L'ancien champion du monde de descente a appris le départ de Jean-Daniel Mudry par la presse. «Cela m'a rappelé que j'avais entendu, plus tôt dans l'hiver, qu'il avait pris sa décision de partir», se remémore-t-il. L'annonce de Karl Frehsner auprès de l'équipe, mercredi soir, l'a plus surpris même si, dans le fond, il s'y attendait: «Ce qui s'est passé cet hiver, avec ces polémiques en chaîne, était tout sauf drôle pour Karl. Son départ en est la suite logique. Swiss Ski se serait mis dans une situation où il aurait été impossible de travailler si elle l'avait reconduit dans sa fonction.»

Didier Cuche en est à son troisième changement d'entraîneur; un processus «qui fait partie d'une carrière et sur lequel les skieurs ont peu d'influence», a-t-il déclaré.
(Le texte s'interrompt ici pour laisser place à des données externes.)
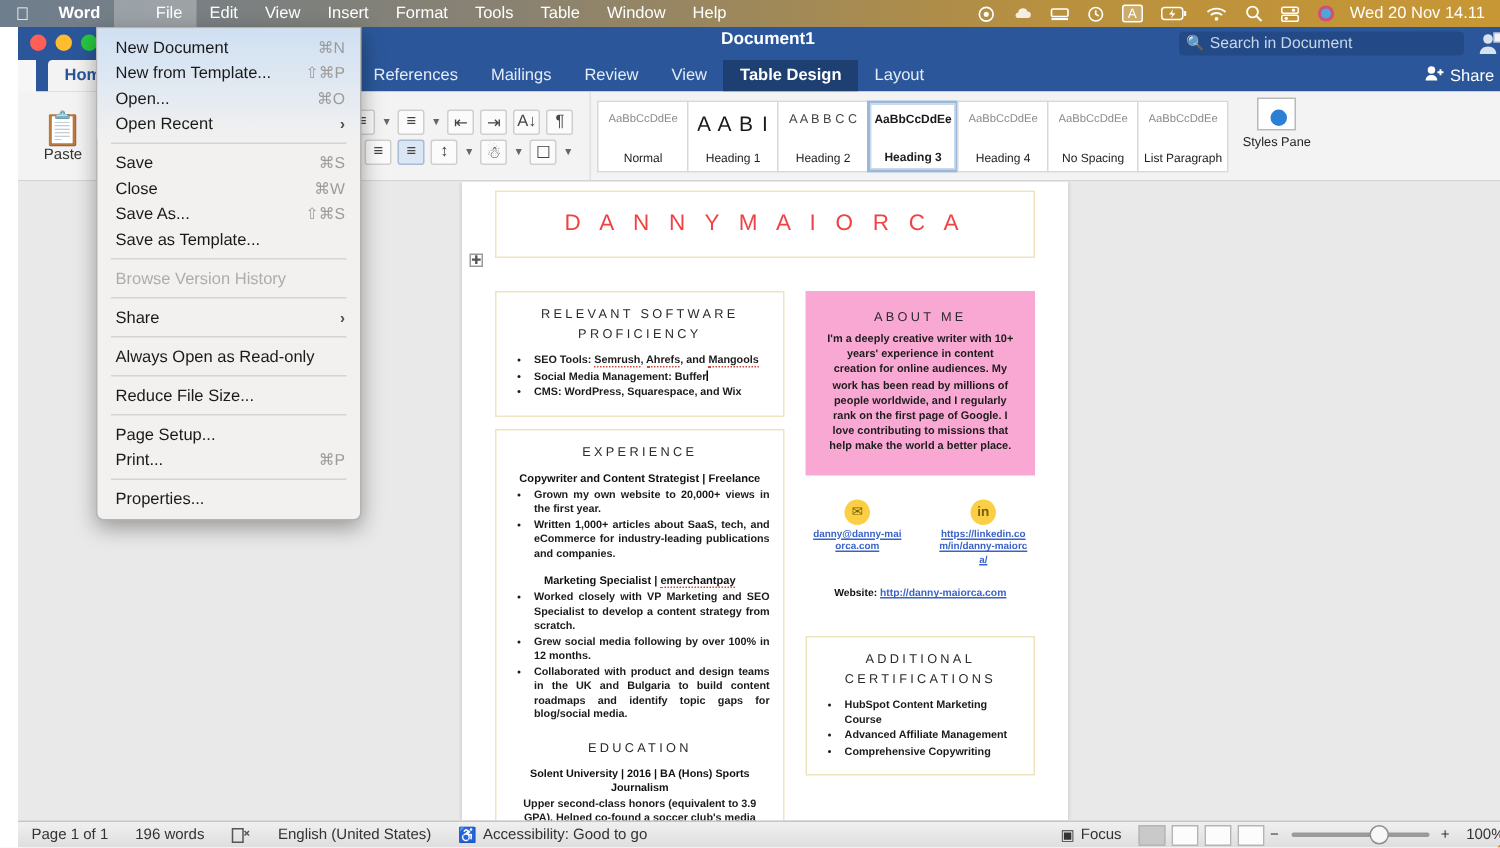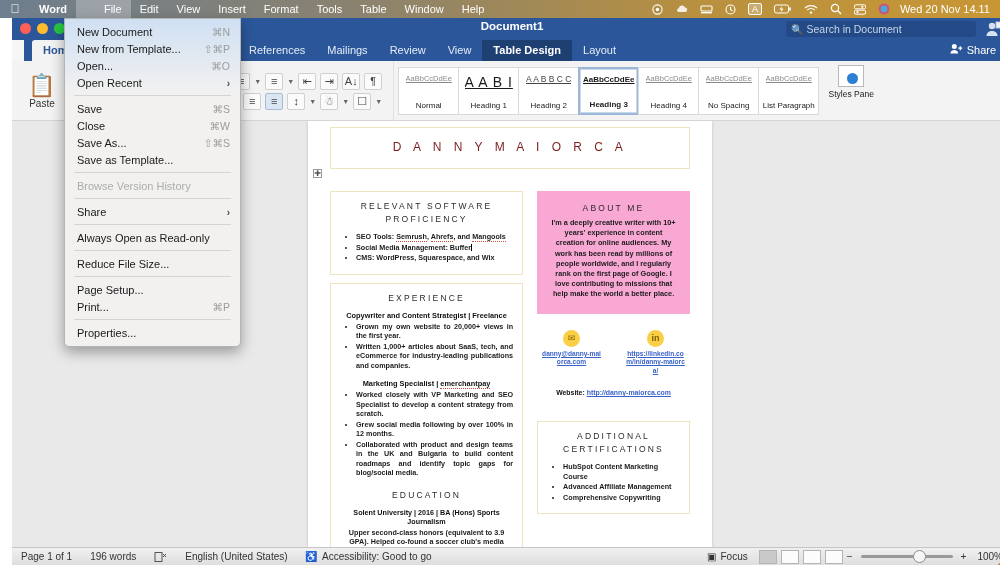--- a/index.html
+++ b/index.html
@@ -94,7 +94,7 @@
     margin-right:-1px; padding-top:6px;
   }
   .sty.sel { border:2px solid #9db7d8; box-shadow:0 0 0 1px #c9d9ec inset; }
-  .sty .prev { font-size:7.5px; color:#8a8a8a; white-space:nowrap; overflow:hidden;text-decoration:underline; }
+  .sty .prev { font-size:7.5px; color:#8a8a8a; white-space:nowrap; overflow:hidden; }
   .sty .prev.h1 { font-size:14px; color:#1a1a1a; letter-spacing:1px; }
   .sty .prev.h2 { font-size:8.5px; color:#444; }
   .sty .prev.h3 { font-size:8px; color:#1a1a1a; font-weight:bold; }

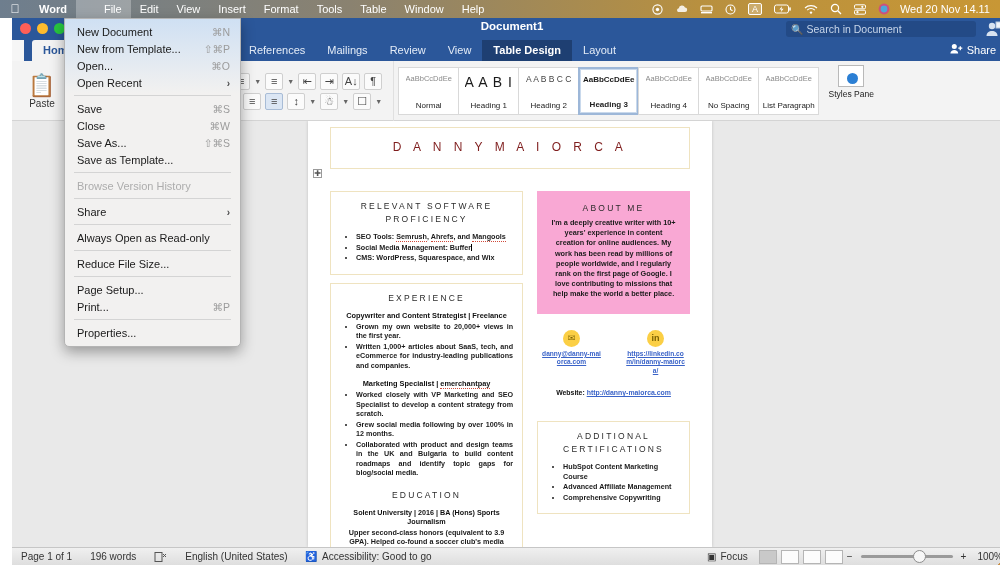--- a/index.html
+++ b/index.html
@@ -121,7 +121,7 @@
     border:1px solid #efe3c0; border-bottom:1px solid #efe3c0;
     padding:12px 0 14px 0; text-align:center;
   }
-  .name { font-size:12px; letter-spacing:4.5px; color:#7f1d1d; font-family:"Liberation Sans", sans-serif; }
+  .name { font-size:15px; letter-spacing:4.5px; color:#ef4444; font-family:"Liberation Sans", sans-serif; }
   .tblhandle {
     position:absolute; left:5px; top:48px; width:9px; height:9px;
     border:1px solid #9a9a9a; color:#555; font-size:8px; line-height:8px; text-align:center; background:#fff;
Pour l'avenir, le Neuchâtelois souhaite «une personne qui inspire confiance». «Freshner, continue-t-il, a beaucoup apporté. J'ai pu tirer ce qui était de bien chez un homme d'expérience.»

Bruno Kernen, qui n'était «pas malheureux avec Karl», connaîtra son huitième chef depuis ses débuts en Coupe du Monde, en 1990. «J'ai dit à Gian Gilli que j'aimerais qu'une continuité puisse s'installer. A peine les réformes entreprises sont-elles effectives que l'on change de système.»

Le descendeur a eu raison d'aller parler au Grison. «Je veux que les athlètes viennent me dire ce qu'ils ressentent, confirme ce dernier. A la fin, je ne pourrai choisir qu'un seul homme, mais j'aurai écouté toutes les complaintes. La situation actuelle est une chance pour nous.»

Karl Frehsner quittera donc, au printemps, un sport dans lequel il a collectionné les médailles. Une décision qui n'a pas été difficile, jure-t-il. «Sinon, je ne l'aurais pas prise», murmure ce taciturne. Hier, alors que ses athlètes parlaient à la presse, le presque retraité posait pour une employée de Swiss Ski, qui le prenait en photo sur son agenda électronique. Sa première photo de départ.